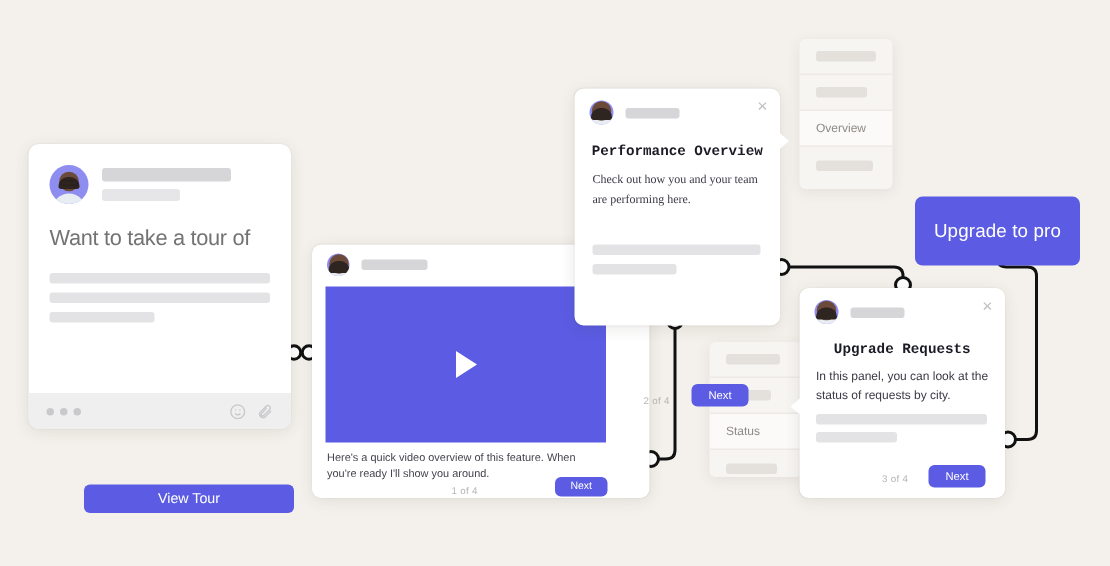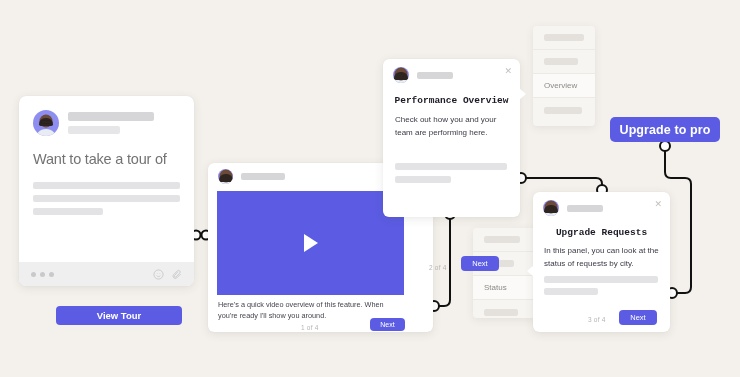"Check out how you and" #card-perf .cbody { font-family: none -> Liberation Serif, serif }
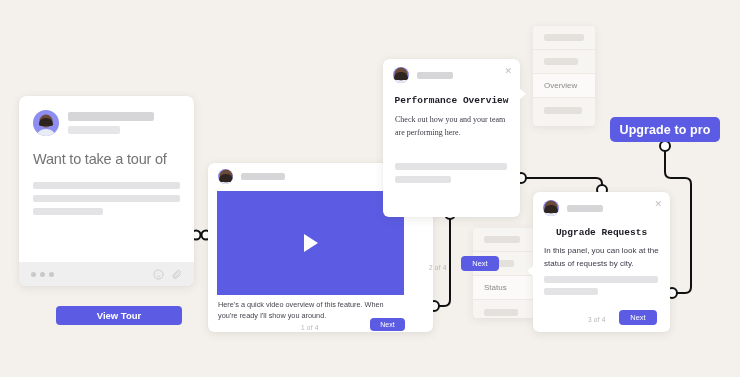"Upgrade to pro" #upgrade { font-weight: bold -> none; height: 25px -> 46px; top: 117px -> 131px }
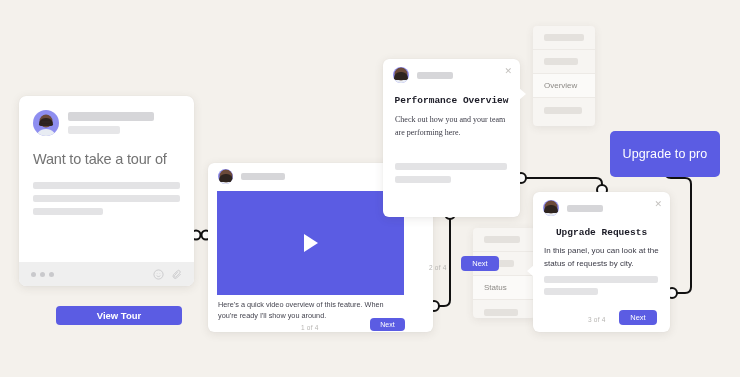"View Tour" #card-tour .viewtour { font-weight: bold -> none; top: 210px -> 227px; width: 126px -> 140px }
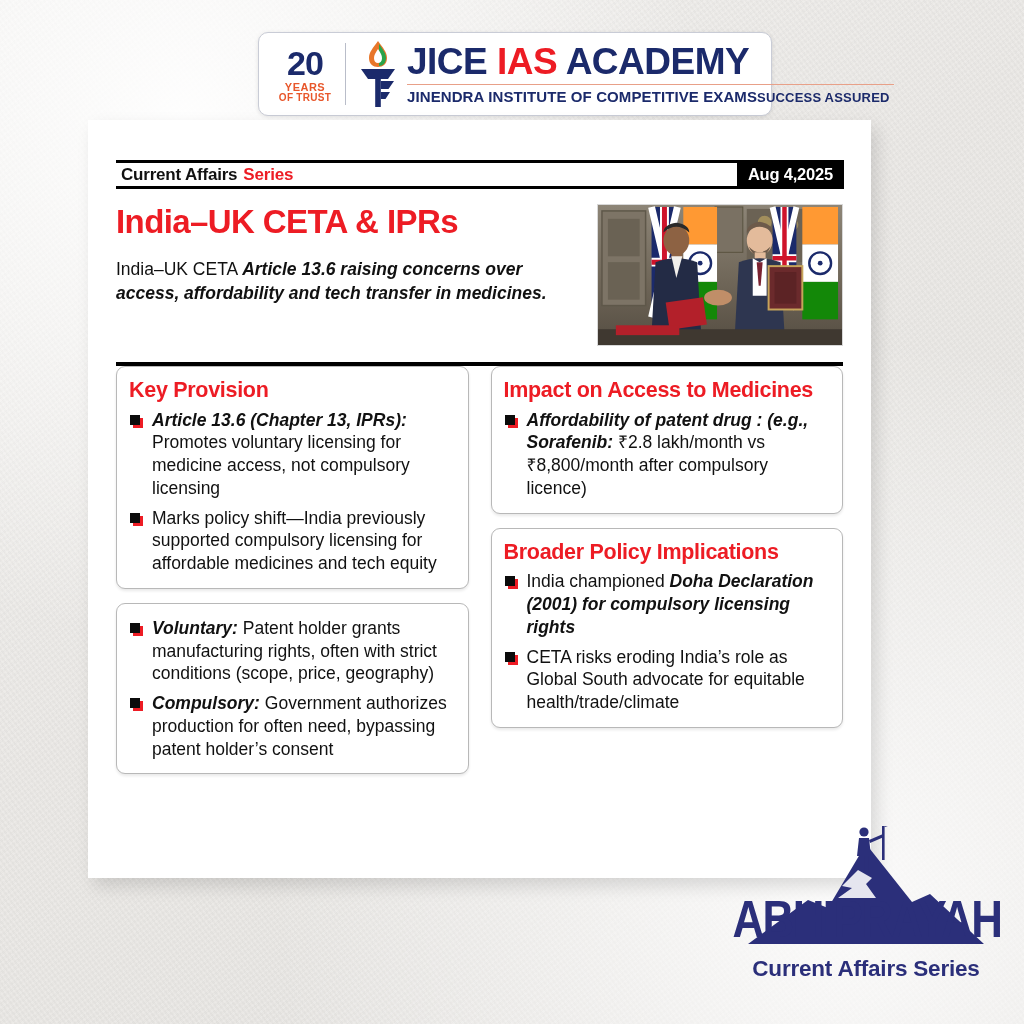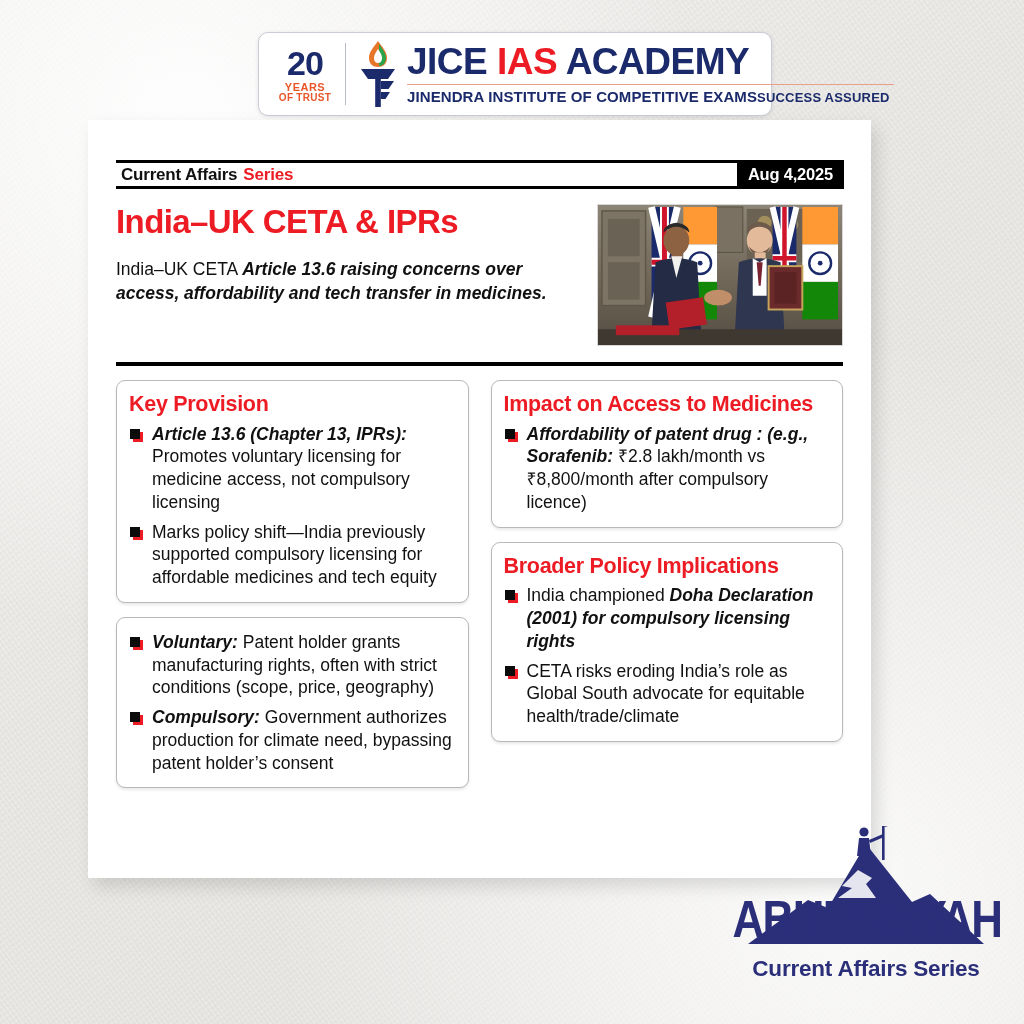"Key Provision" #columns { padding-top: 14px -> none }
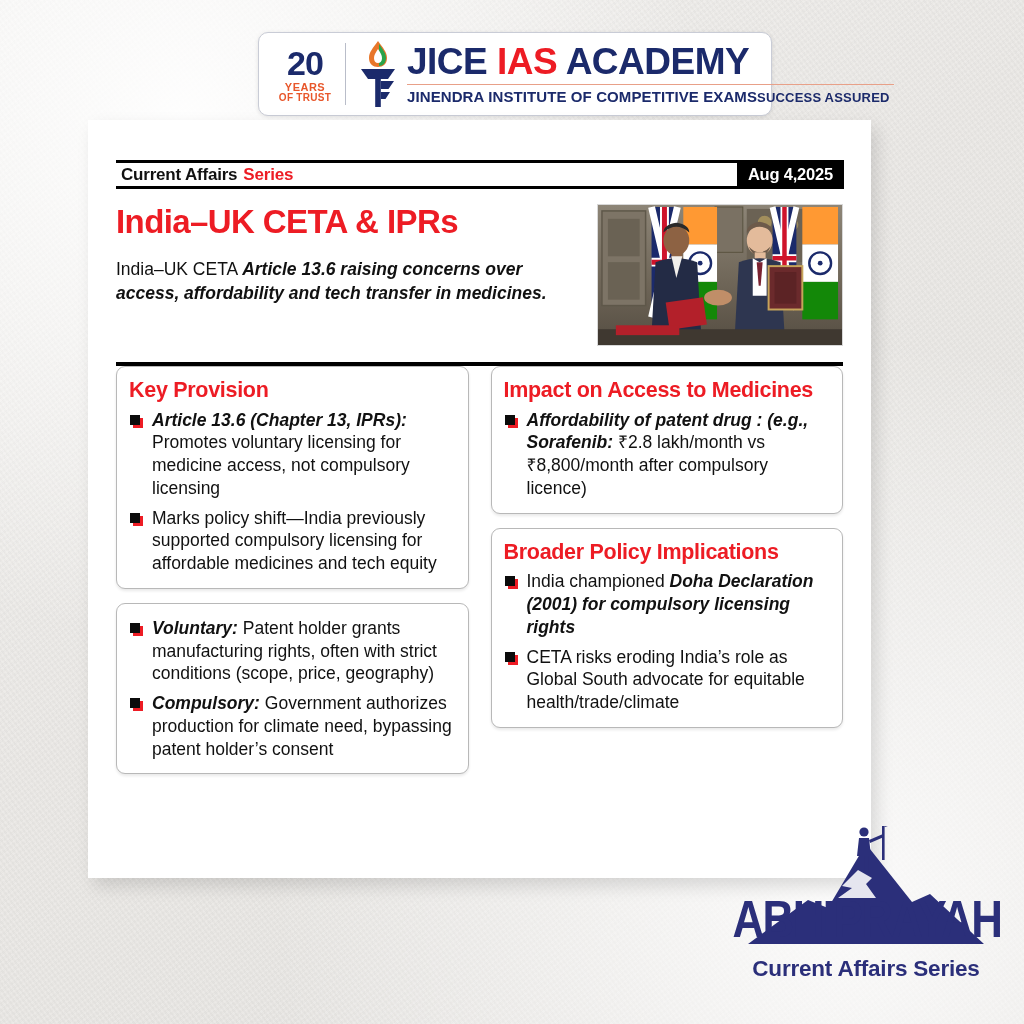"Government authorizes production for" span.plain { text: climate -> often }
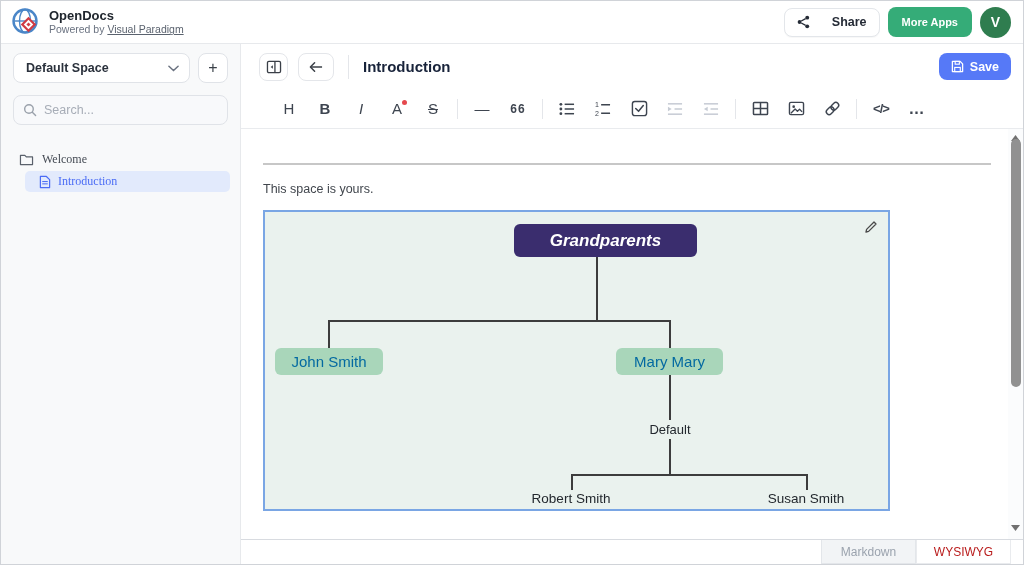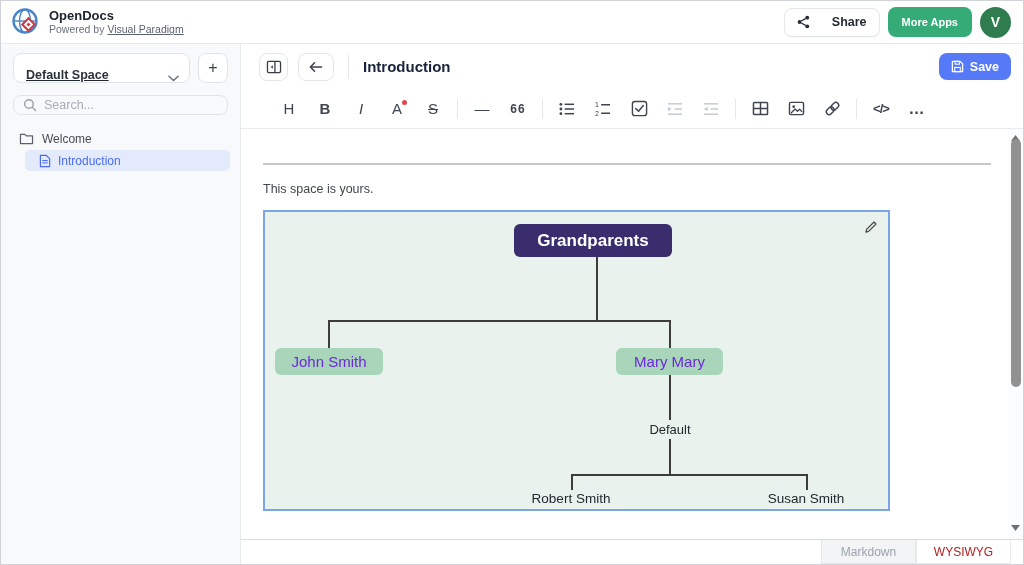"Default Space" .space-select { align-items: flex-end -> center; text-decoration: underline -> none }
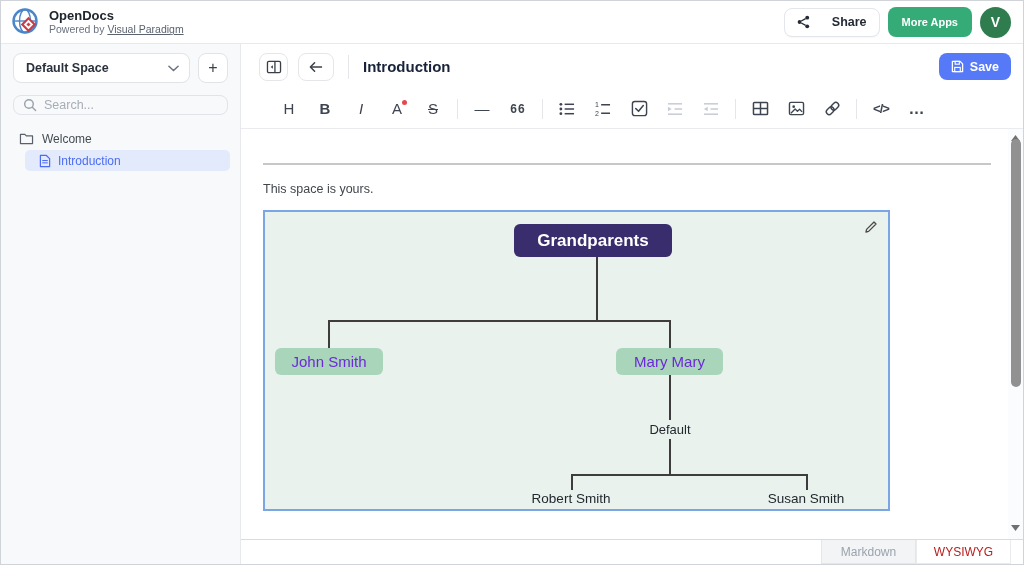"Search..." .search-box { height: 20px -> 30px }
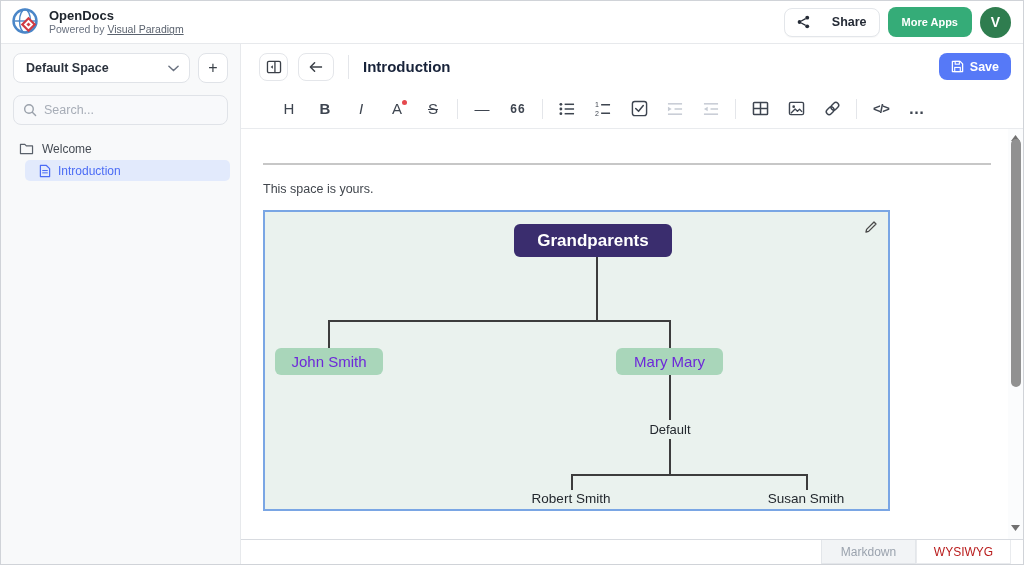"Welcome" .tree { font-family: none -> Liberation Serif, serif; margin-top: 13px -> 24px }
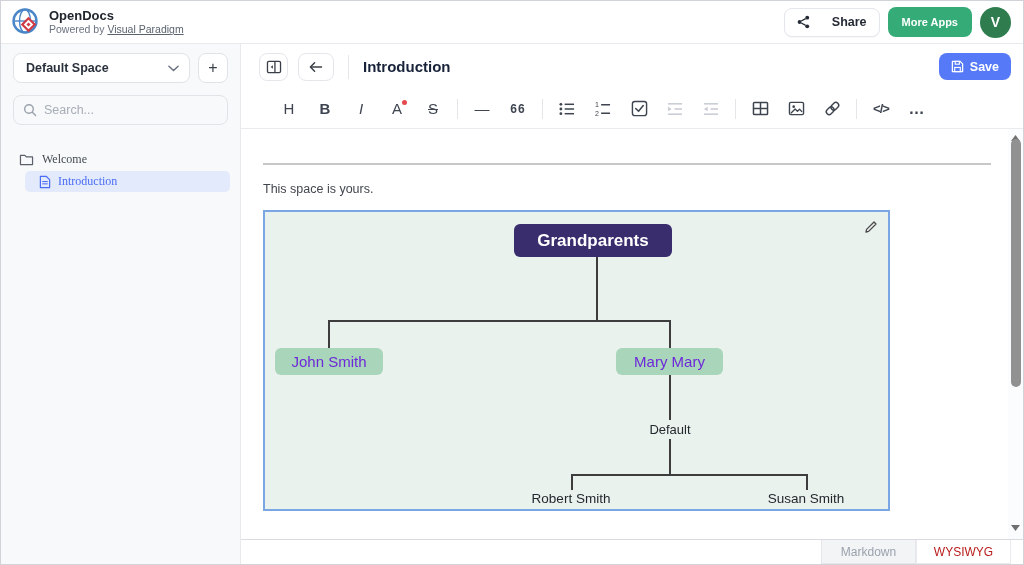"Grandparents" .node-root { font-style: none -> italic; width: 158px -> 183px }
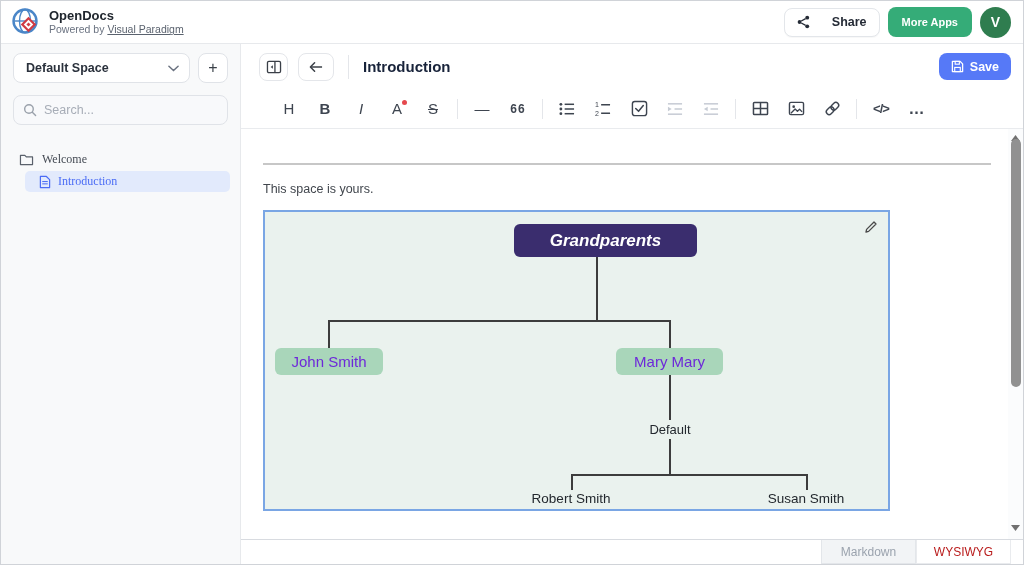"John Smith" .node-member { color: #6d28d9 -> #0369a1 }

● ● ● ● ● ● ●

◆ **What to do**:
Everything from the line holding "height: 20px ->" through the last line of the listing should be written out exactly, except for the pictures.

◆ **Task response**:
"Search..." .search-box { height: 20px -> 30px }
"Welcome" .tree { font-family: none -> Liberation Serif, serif; margin-top: 13px -> 24px }
"Grandparents" .node-root { font-style: none -> italic; width: 158px -> 183px }
"John Smith" .node-member { color: #6d28d9 -> #0369a1 }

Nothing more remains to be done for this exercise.